Dvorɑ ʍɛjgɛpɪɹ - House Dvora
Blɑjlɛʒ ʍɛjgɛpɪɹ - House Blyledge
Aɹpɛk'ɑ ʍɛjgɛpɪɹ - House Arpexia
Kɑṱɛri ʍɛjgɛpɪɹ - House Catherion
Ik'ɪj ʍɛjgɛpɪɹ - House Ixion
Mirɑflɛk ʍɛjgɛpɪɹ - House Mirraflex
Jukəʃmol ʍɛjgɛpɪɹ - House Wildthyme
Lolita ʍɛjgɛpɪɹ - House Lolita
Trɑçolɪk' ʍɛjgɛpɪɹ - House Tracolix
Ʃɑnθəlɪp' ʍɛjgɛpɪɹ - House Xianthellipse

These are not listed in the Dictionary. The Dictionary would asplode. And it's not even complete; we are missing a few Houses. Instead, I will be compiling a listed of the Houses and some interesting facts and things about them. But if you need to reference them, here they are.

Note the formation: School-Name and Name-House. The Names are not touched at all; all affixes attach to the school/house.

This week's theme was Adverbs and Wibbly-Wobbly. And we bring it to you live.

akhatɛ - forever (univ. only)
bɐldoɹ - usually
dərol - seldom, rarely
dəɹlɑ - rare (adj.)
prijo - forever (pers., esp. common in endearment [I will love you forever])
walɪk - always (ref. to fixed points [The Doctor dies at Lake Silencio, he will always die there! All points in time always converge there.)

So, what does personal and universal mean?

Universal, relating to actions, events, or people in the natural environment (things going on around the Time Lord).
Personal, between people

Basically, if the Doctor says, "If we don't stop them, the Daleks will rule forever," you use universal because it is happening around him and affects the universe.

If he says, "I will wait for you forever if I have to," you use personal because it is something directly affecting him and/or an immediate person around him.

If you have any questions or comments, feel free to post.

Have a nice day.



"Everybody knows that everybody dies." -River Song
 
StrangerComeKnockingDate: Wednesday, 13 Feb 2013, 4:54 PM | Message # 11
Rihays, Master of Many Names
Group: Administrators
Messages: 431
Status: Offline
02.13.13 Sorry, guys, I was out for a few days with the flu. :( But I'm back now and ready to get rolling!
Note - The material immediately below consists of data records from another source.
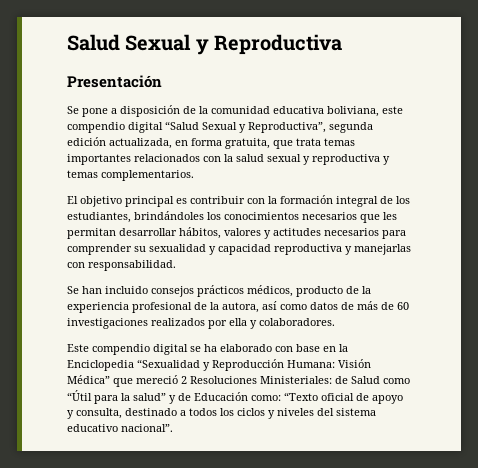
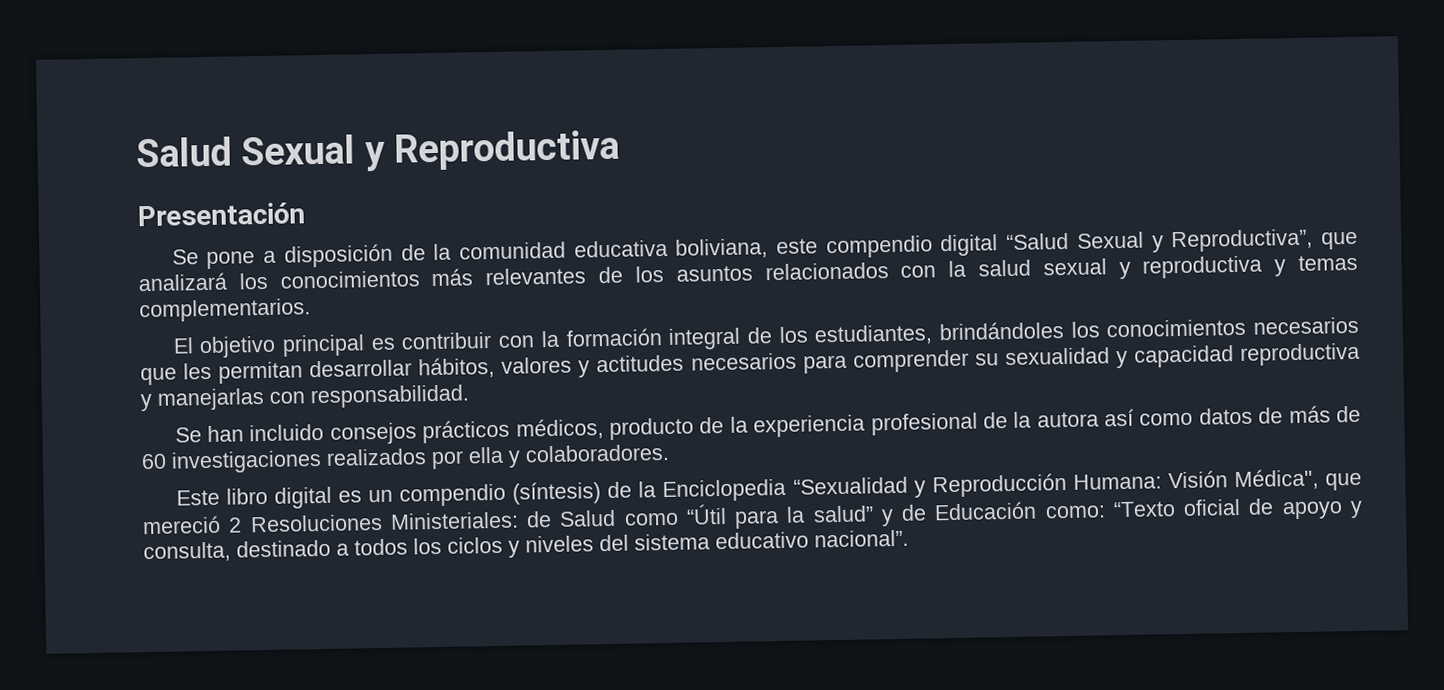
[329,122,373,133] [67,137,355,149] [67,154,131,165] segunda edición actualizada, en forma gratuita, que trata temas importantes -> [1321,231,1358,250] [138,265,753,292] que analizará los conocimientos más relevantes de los asuntos
[222,302,259,313] autora, -> [1036,411,1099,428] autora
[92,344,336,355] compendio digital se ha elaborado con base en -> [225,481,633,509] libro digital es un compendio (síntesis) de
[67,375,110,384] Médica” -> [1233,468,1319,491] Médica",

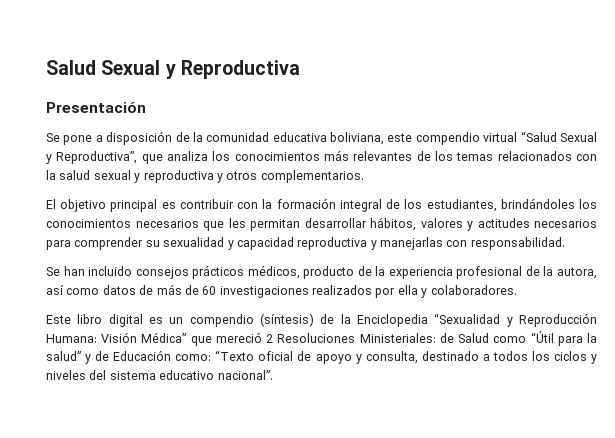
[940,234,999,257] digital -> [483,132,518,142] virtual
[138,272,227,292] analizará -> [167,151,208,161] analiza
[675,265,753,282] asuntos -> [456,152,494,161] temas
[1298,254,1358,271] temas -> [226,171,258,180] otros
[1036,411,1099,428] autora -> [557,267,597,279] autora,
[1233,468,1319,491] Médica", -> [141,332,187,343] Médica”

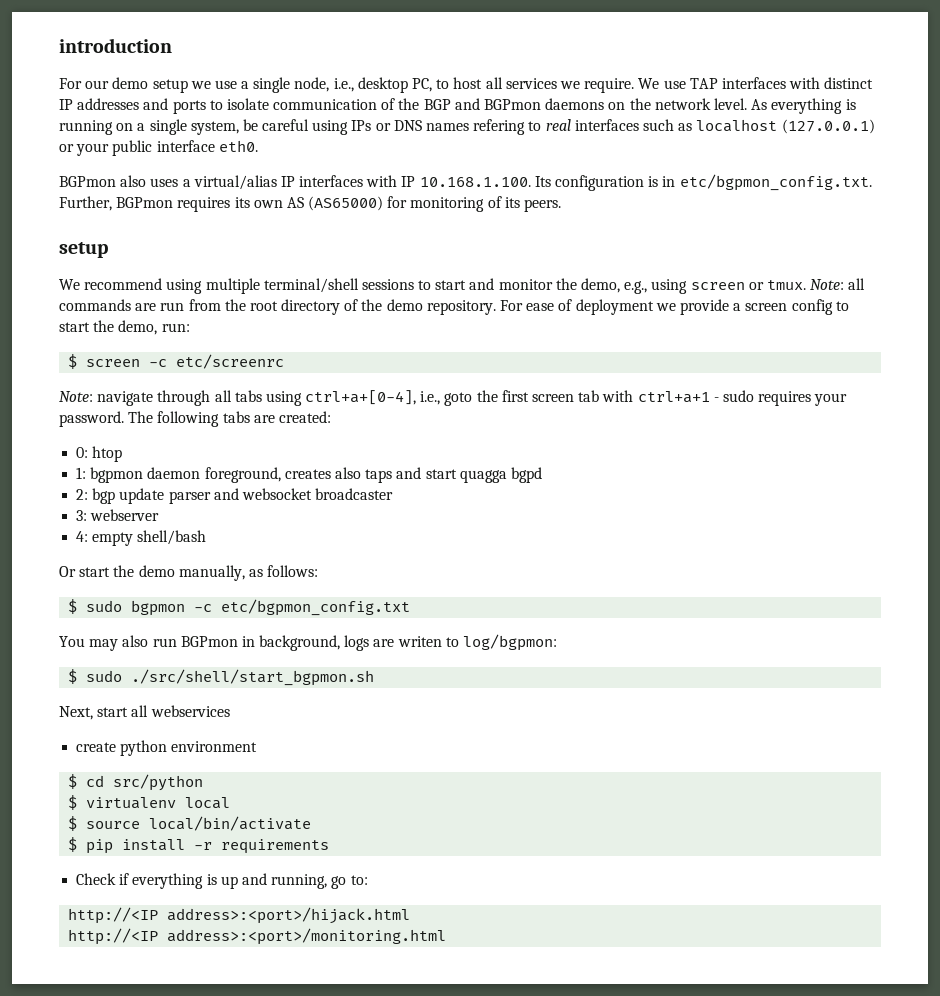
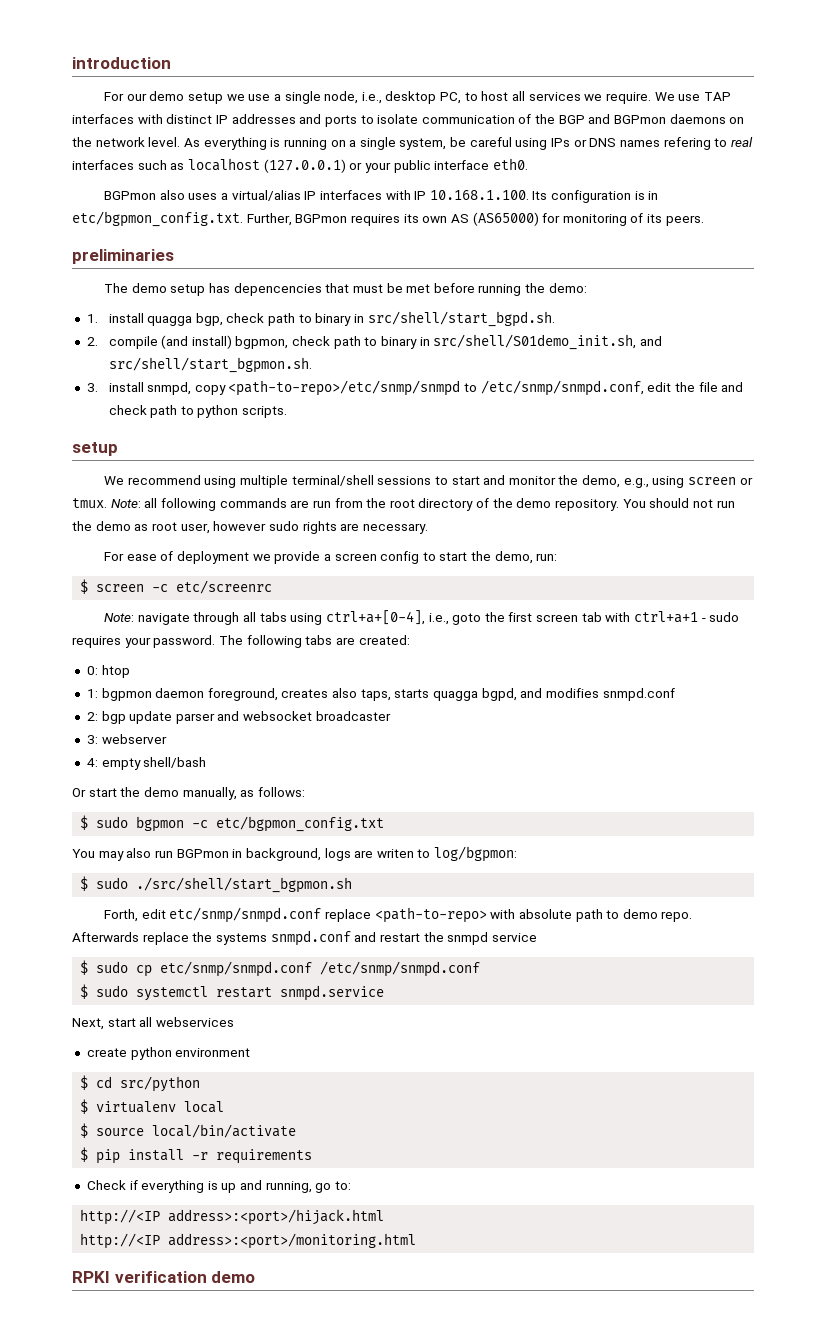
(562, 205) none -> [72,249,174,264] [104,283,587,296] [86,311,555,327] [86,334,662,350] [108,357,312,373] [86,380,744,396] [108,405,288,418] // preliminaries // The demo setup has depencencies that must be met before running the demo: // 1. install quagga bgp, check path to binary in src/shell/start_bgpd.sh. // 2. compile (and install) bgpmon, check path to binary in src/shell/S01demo_init.sh, and src/shell/start_bgpmon.sh. // 3. install snmpd, copy <path-to-repo>/etc/snmp/snmpd to /etc/snmp/snmpd.conf, edit the file and check path to python scripts.
(866, 284) none -> [160,498,216,511] following
(496, 307) none -> [622,498,735,508] [72,521,428,534] You should not run the demo as root user, however sudo rights are necessary. //
[365,467,542,483] taps and start quagga bgpd -> [360,688,675,701] taps, starts quagga bgpd, and modifies snmpd.conf
(375, 677) none -> [104,907,693,923] [72,930,537,946] [80,960,481,977] [80,984,385,1001] // Forth, edit etc/snmp/snmpd.conf replace <path-to-repo> with absolute path to demo repo. Afterwards replace the systems snmpd.conf and restart the snmpd service // $ sudo cp etc/snmp/snmpd.conf /etc/snmp/snmpd.conf // $ sudo systemctl restart snmpd.service
(447, 936) none -> [72,1271,256,1283] // RPKI verification demo

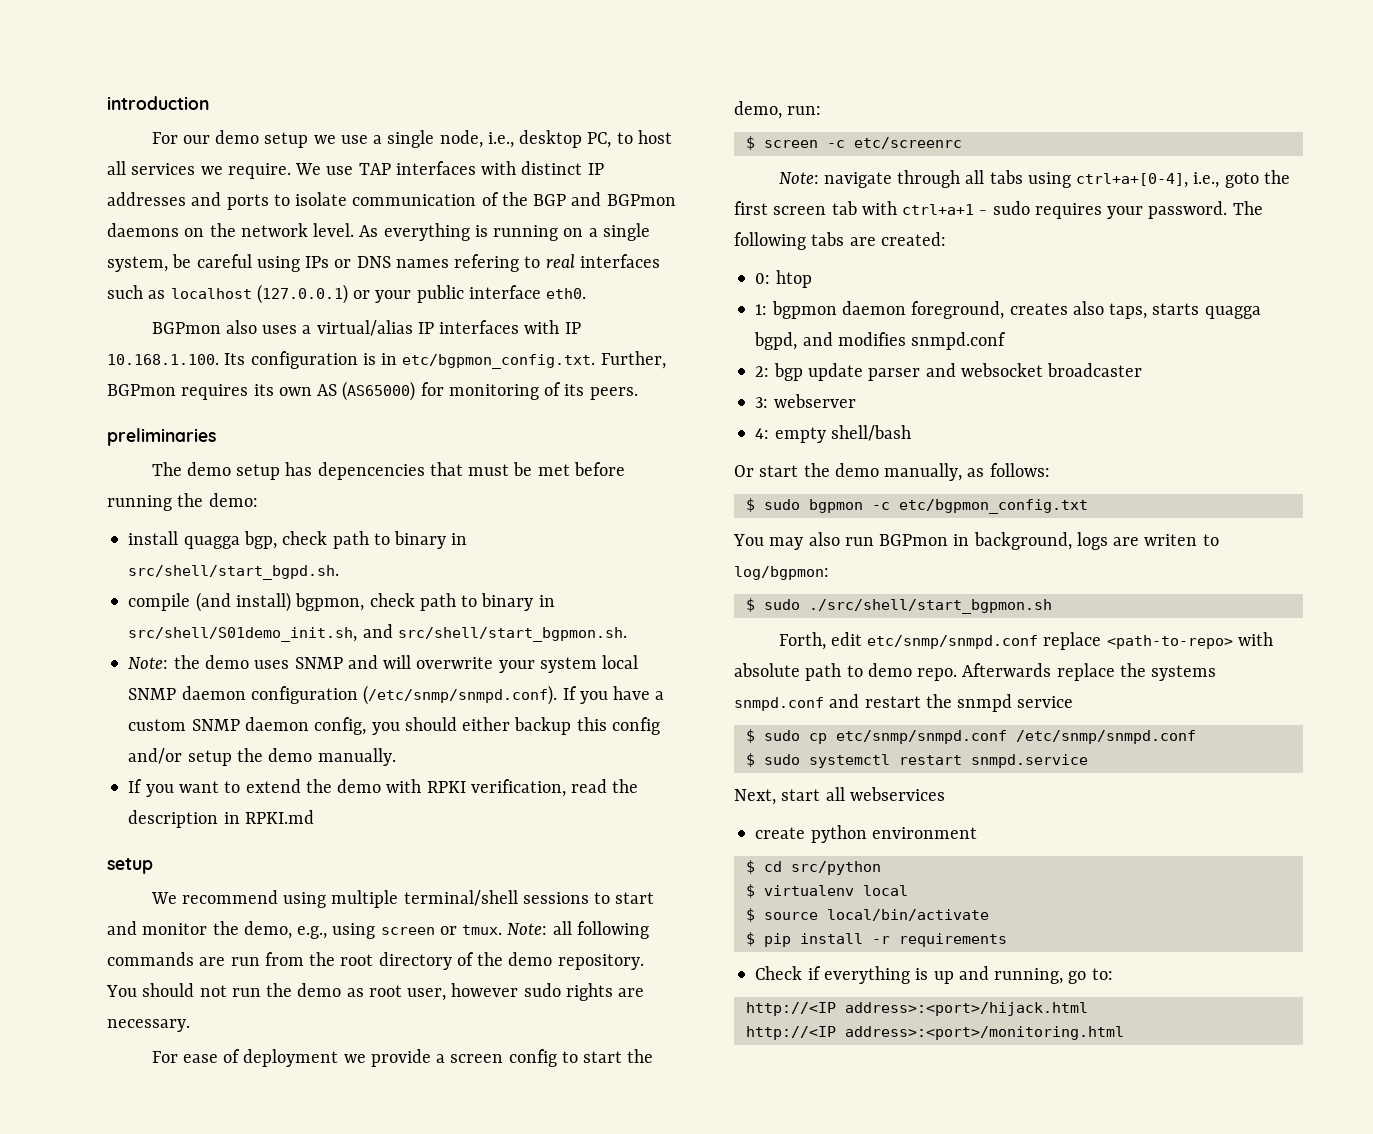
[86,314,98,323] 1. -> (258, 500) none
[86,337,98,346] 2. -> (340, 572) none
[86,380,744,396] [108,405,288,418] 3. install snmpd, copy <path-to-repo>/etc/snmp/snmpd to /etc/snmp/snmpd.conf, edit the file and check path to python scripts. -> [128,655,639,673] [128,685,665,705] [128,717,660,735] [128,748,396,766] [128,779,639,797] [128,810,314,828] Note: the demo uses SNMP and will overwrite your system local SNMP daemon configuration (/etc/snmp/snmpd.conf). If you have a custom SNMP daemon config, you should either backup this config and/or setup the demo manually. // If you want to extend the demo with RPKI verification, read the description in RPKI.md
[72,1271,256,1283] // RPKI verification demo -> (1124, 1033) none

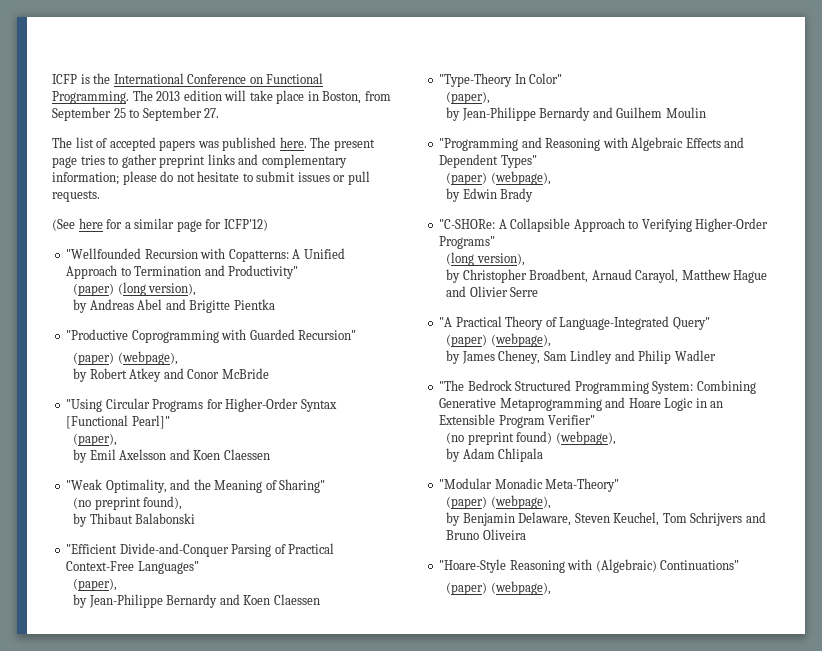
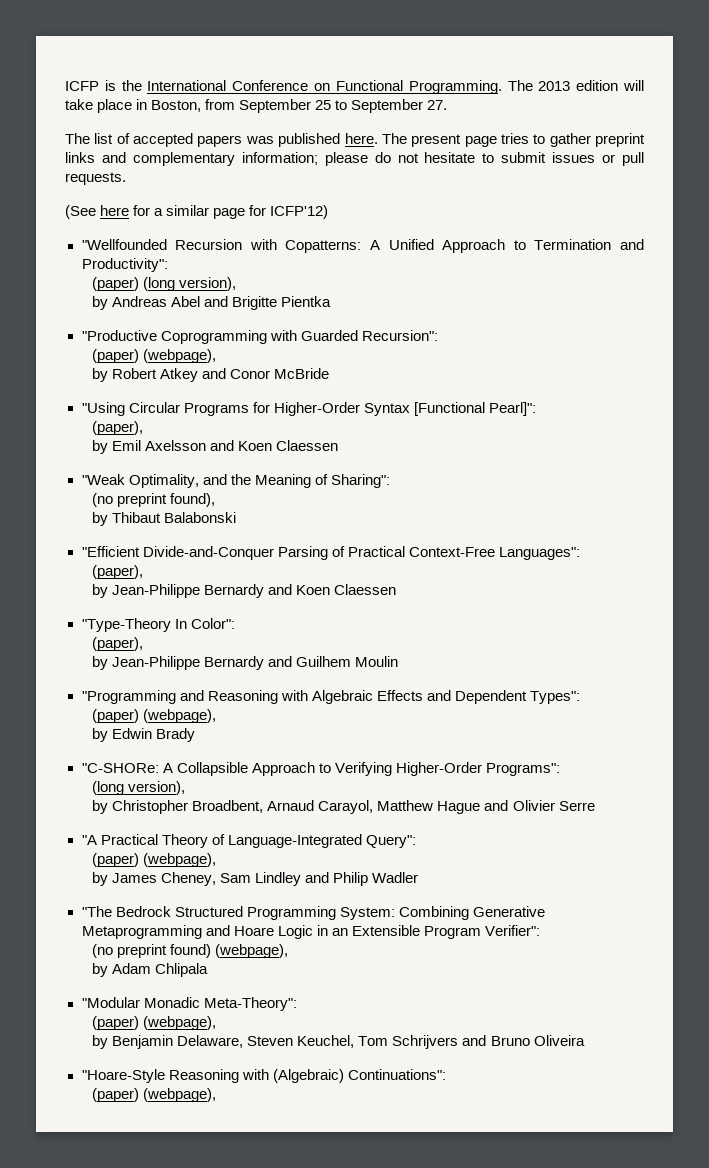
[228,265,299,279] Productivity" -> [81,258,168,272] Productivity":
[298,330,357,340] Recursion" -> [361,330,438,341] Recursion":
[131,415,170,429] Pearl]" -> [488,402,536,416] Pearl]":
[279,479,326,493] Sharing" -> [330,474,390,488] Sharing":
[137,561,199,574] Languages" -> [498,547,580,560] Languages":
[529,73,563,84] Color" -> [190,618,235,629] Color":
[500,155,537,168] Types" -> [529,691,580,704] Types":
[439,236,496,249] Programs" -> [485,763,560,776] Programs":
[672,317,710,330] Query" -> [365,835,416,848] Query":
[548,415,596,425] Verifier" -> [484,925,540,936] Verifier":
[545,478,620,492] Meta-Theory" -> [203,997,297,1011] Meta-Theory":
[660,560,740,570] Continuations" -> [347,1069,446,1080] Continuations":

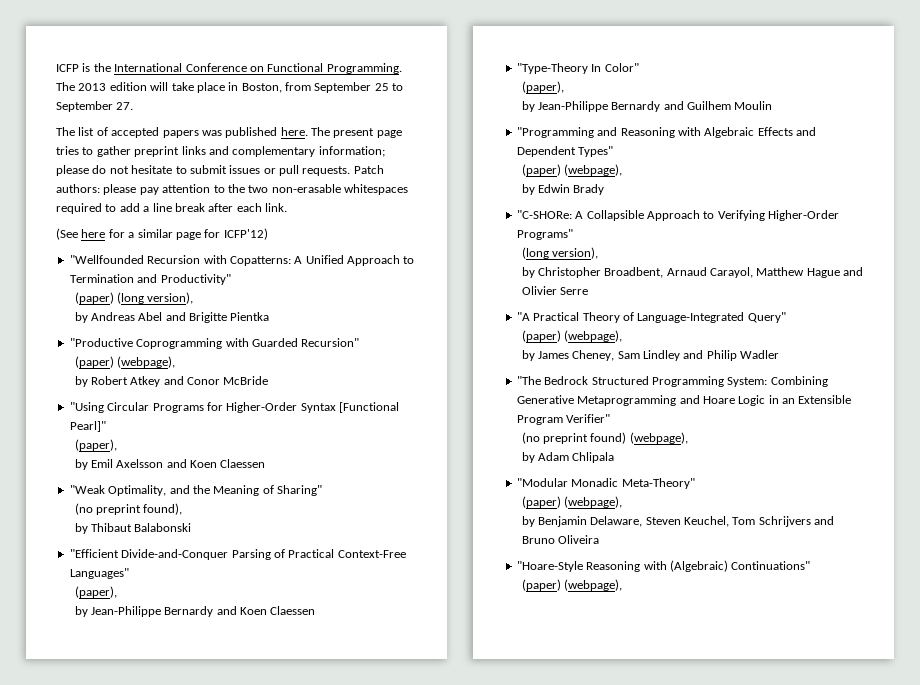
(126, 178) none -> [353,165,384,174] [56,184,408,195] [56,203,287,214] Patch authors: please pay attention to the two non-erasable whitespaces required to add a line break after each link.
[81,258,168,272] Productivity": -> [160,274,231,285] Productivity"
[361,330,438,341] Recursion": -> [301,338,360,347] Recursion"
[488,402,536,416] Pearl]": -> [69,421,106,432] Pearl]"
[330,474,390,488] Sharing": -> [277,485,322,496] Sharing"
[498,547,580,560] Languages": -> [69,568,129,579] Languages"
[190,618,235,629] Color": -> [604,63,639,72] Color"
[529,691,580,704] Types": -> [578,146,614,157] Types"
[485,763,560,776] Programs": -> [516,229,573,240] Programs"
[365,835,416,848] Query": -> [747,312,786,323] Query"
[484,925,540,936] Verifier": -> [566,414,611,423] Verifier"
[203,997,297,1011] Meta-Theory": -> [621,478,695,489] Meta-Theory"
[347,1069,446,1080] Continuations": -> [731,561,811,570] Continuations"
Most of this week's focus was on math stuffs. But before we get to that, I'll just throw in the wordy-words we got around to.

ʃobogən - term for Time Lord dropouts who live in Low Town (used by the Gallifreyan elite)
ʃɑtɛlɛjn - ruler of a Caretaker House (Houses not of the Time Lords)
çɪzurəmo - Grandfather (ruler/founder of Old/Newblood Houses)
k’ip’əwi - "timey" term for a Time Lord used by those in Low Town

And no, we don't have a strict term for a "Caretaker" House yet.

ɬuʃ- - anti-

sɑgnɛn - to govern
sɑgmɪɹ - government
sɑgmɪli - government(al)

-dos - system, method, structure (scientific method, governmental system, etc)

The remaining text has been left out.